In Part 1, we explored the workings of Debezium and its integration process. This post will guide us through implementing the Debezium engine, enabling it to connect to a PostgreSQL database and export the required records to Kafka.
Let's solve below usecase
A small online bookstore wants to notify its customers in real-time when books they are interested in become available or when their stock levels are low, encouraging them to make a purchase decision.
For this experiment , lets implement a solution which can create a channel for us to notify user's in real time for any new books inserted to book table
We can implement this end to end solution in 3 simple steps
- Install Postgres and Kafka modules using Docker.
- Configuring necessary permission for Debezium User.
- Developing the Embedded Debezium engine (using spring boot).
Step 1
Below Docker compose file let us to spin the tech stack
- Install Postgres ( our active Database )
- Install Kafka , Zookeeper ( Debezium uses to export the DB records)
- Kafkadrop ( to see the data in action )
version: '3.8'
services:
# PostgreSQL service
postgres:
image: postgres:latest
container_name: my-postgres-container
environment:
POSTGRES_DB: book_store
POSTGRES_USER: myuser
POSTGRES_PASSWORD: mypassword
ports:
- "5432:5432"
volumes:
- ./postgres-data:/var/lib/postgresql/data
- ./custom-postgresql.conf:/etc/postgresql/postgresql.conf
command: ["postgres", "-c", "config_file=/etc/postgresql/postgresql.conf"]
# Apache Kafka service using Confluent version
kafka:
image: confluentinc/cp-kafka:6.2.1
container_name: my-kafka-container
environment:
KAFKA_ADVERTISED_LISTENERS: INSIDE://kafka:9093,OUTSIDE://localhost:9092
KAFKA_LISTENER_SECURITY_PROTOCOL_MAP: INSIDE:PLAINTEXT,OUTSIDE:PLAINTEXT
KAFKA_LISTENERS: INSIDE://0.0.0.0:9093,OUTSIDE://0.0.0.0:9092
KAFKA_INTER_BROKER_LISTENER_NAME: INSIDE
KAFKA_ZOOKEEPER_CONNECT: zookeeper:2181
KAFKA_CONFLUENT_SUPPORT_METRICS_ENABLE: "false"
ports:
- "9092:9092"
volumes:
- ./kafka-data:/var/lib/kafka/data
depends_on:
- zookeeper
# Zookeeper service required for Kafka
zookeeper:
image: wurstmeister/zookeeper:3.4.6
container_name: my-zookeeper-container
ports:
- "2181:2181"
# kafdrop service required for kafka ui
kafdrop:
image: obsidiandynamics/kafdrop:latest
container_name: my-kafdrop-container
environment:
KAFKA_BROKERCONNECT: kafka:9093
JVM_OPTS: "-Xms32M -Xmx64M"
ports:
- "9000:9000"
depends_on:
- kafka
save the docker file and use docker compose to run
docker-compose -f debezium.yaml up
- Ensure that PostgreSQL is configured with wal_level=logical to enable logical replication.

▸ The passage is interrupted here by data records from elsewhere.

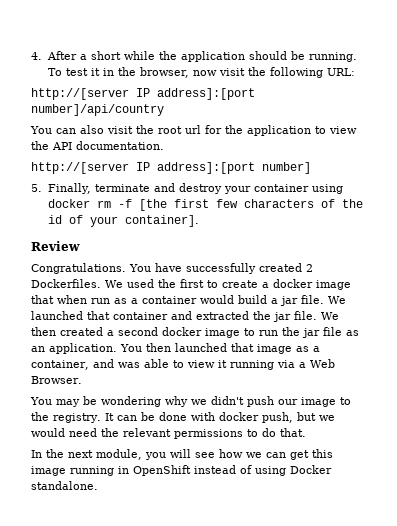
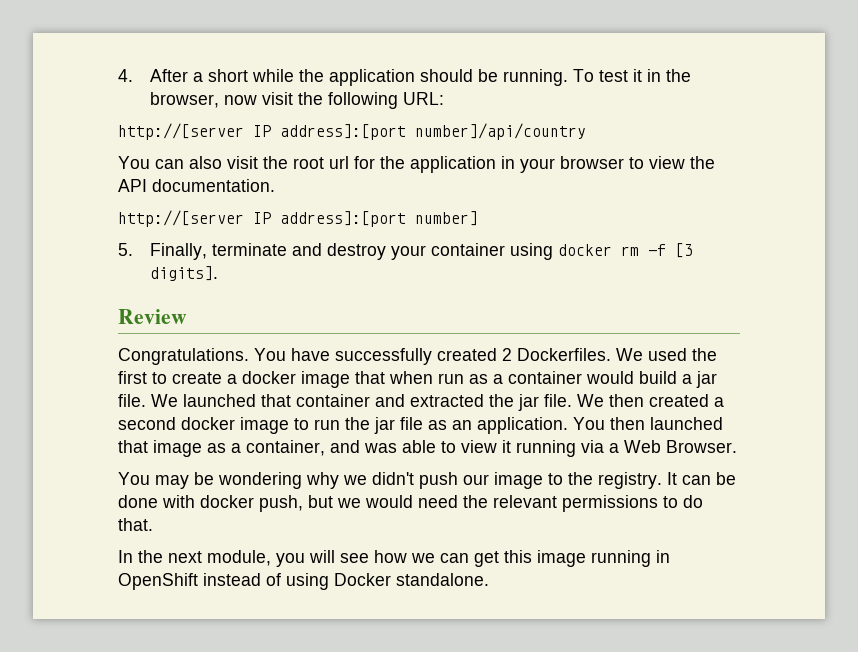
- You can also visit the root url for the application to view the API documentation.
+ You can also visit the root url for the application in your browser to view the API documentation.
- 5. Finally, terminate and destroy your container using docker rm -f [the first few characters of the id of your container].
+ 5. Finally, terminate and destroy your container using docker rm -f [3 digits].

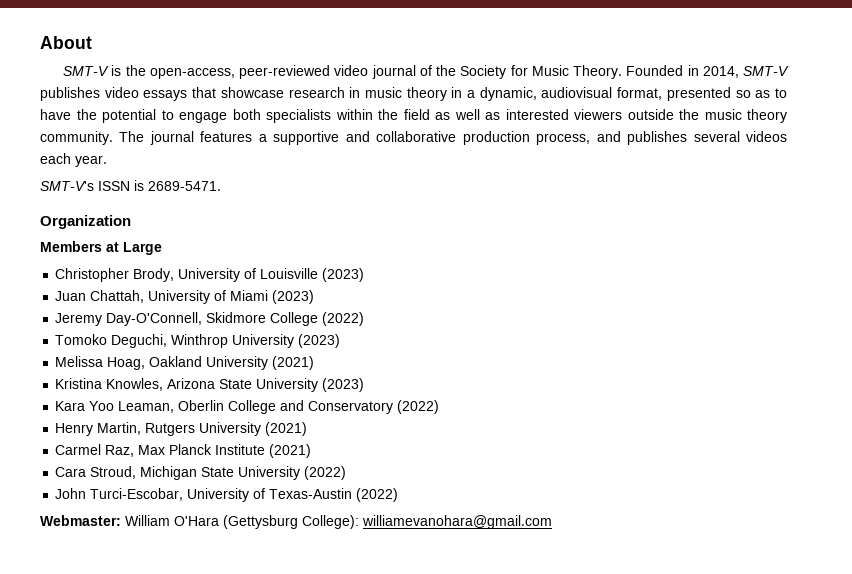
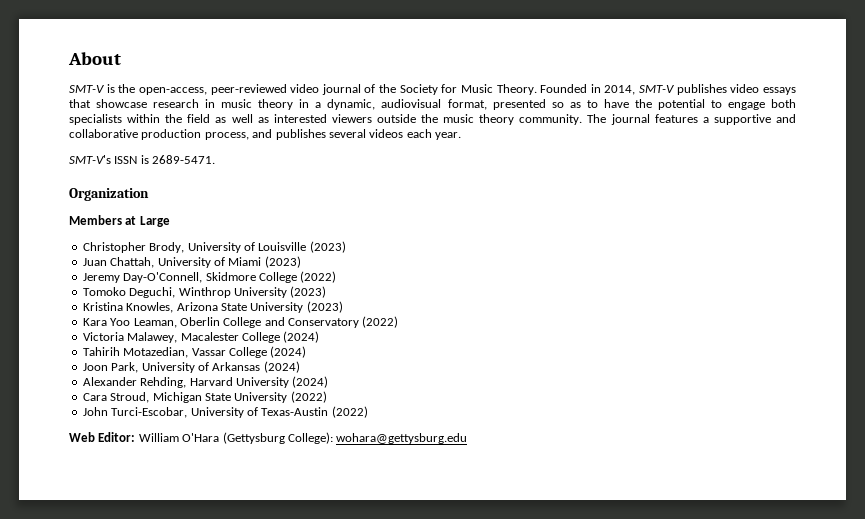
- Melissa Hoag, Oakland University (2021)
- Henry Martin, Rutgers University (2021)
- Carmel Raz, Max Planck Institute (2021)
+ Victoria Malawey, Macalester College (2024)
+ Tahirih Motazedian, Vassar College (2024)
+ Joon Park, University of Arkansas (2024)
+ Alexander Rehding, Harvard University (2024)
- Webmaster: William O'Hara (Gettysburg College): williamevanohara@gmail.com
+ Web Editor: William O'Hara (Gettysburg College): wohara@gettysburg.edu

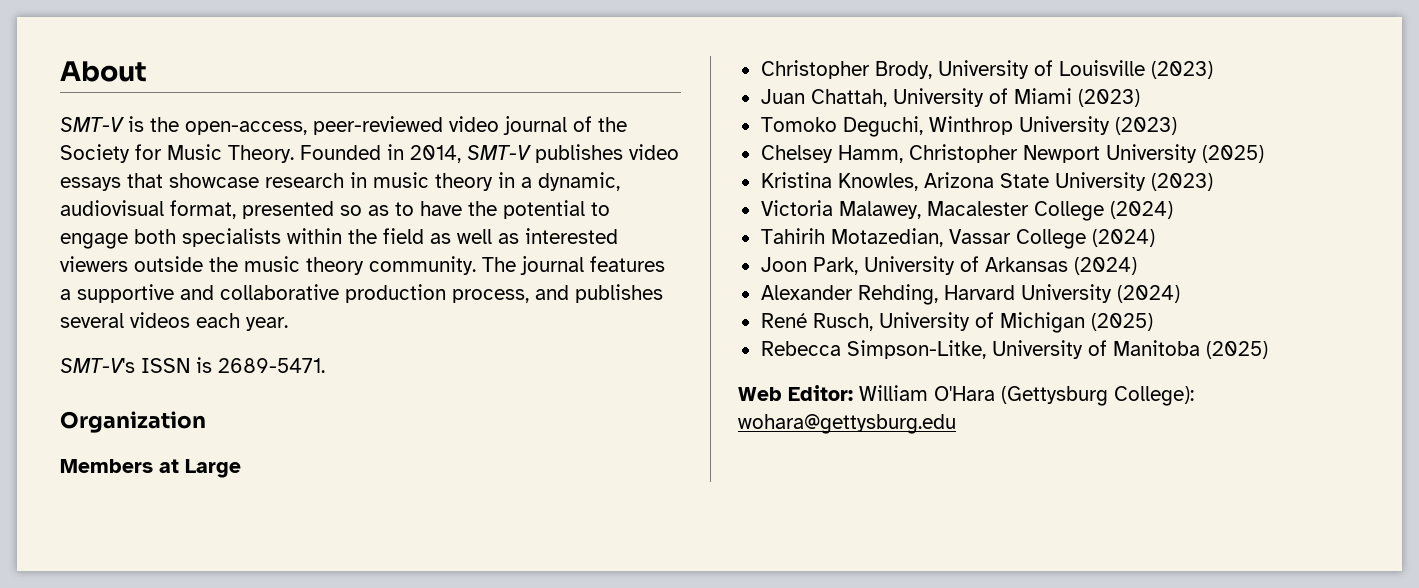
- Jeremy Day-O'Connell, Skidmore College (2022)
+ Chelsey Hamm, Christopher Newport University (2025)
- Kara Yoo Leaman, Oberlin College and Conservatory (2022)
- Cara Stroud, Michigan State University (2022)
- John Turci-Escobar, University of Texas-Austin (2022)
+ René Rusch, University of Michigan (2025)
+ Rebecca Simpson-Litke, University of Manitoba (2025)

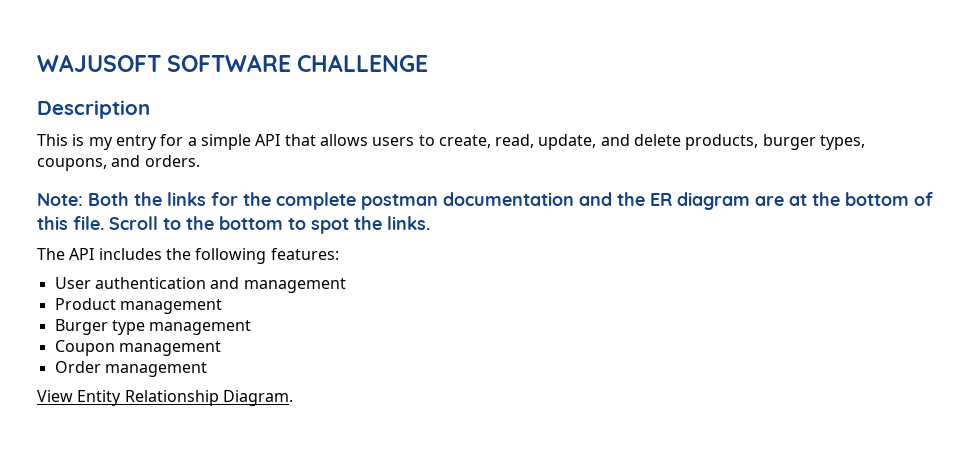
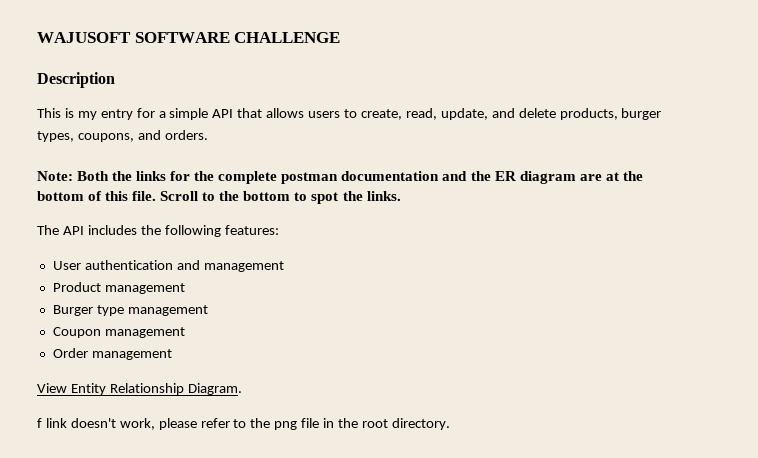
+ f link doesn't work, please refer to the png file in the root directory.

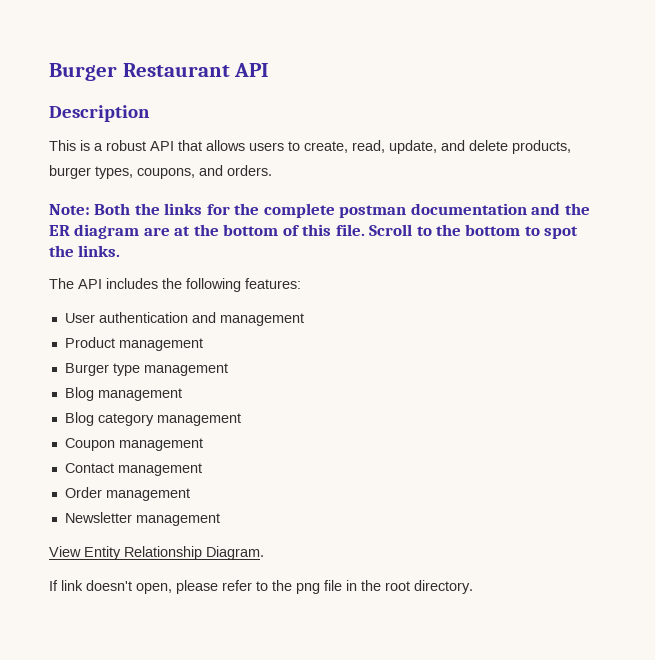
- WAJUSOFT SOFTWARE CHALLENGE
+ Burger Restaurant API
- This is my entry for a simple API that allows users to create, read, update, and delete products, burger types, coupons, and orders.
+ This is a robust API that allows users to create, read, update, and delete products, burger types, coupons, and orders.
+ Blog management
+ Blog category management
+ Contact management
+ Newsletter management
- f link doesn't work, please refer to the png file in the root directory.
+ If link doesn't open, please refer to the png file in the root directory.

This setting informs PostgreSQL that logical replication is needed, allowing Debezium to interpret the WAL (Write-Ahead Logging) log accurately and extract detailed information about the affected rows.
Step 2
Configuring postgres publication to be use by debezium
create publication bookstore_replication for table book_store.book_inventory ;
Step 3
- In this step we create a simple Spring Boot application.
- Configure this app to subscribe to changes from our book_store inventory table.
- We will read all the DML operations from the DB and publish them as events to kafka.
Embedded Engine
pom.xml
<?xml version="1.0" encoding="UTF-8"?>
<project xmlns="http://maven.apache.org/POM/4.0.0" xmlns:xsi="http://www.w3.org/2001/XMLSchema-instance"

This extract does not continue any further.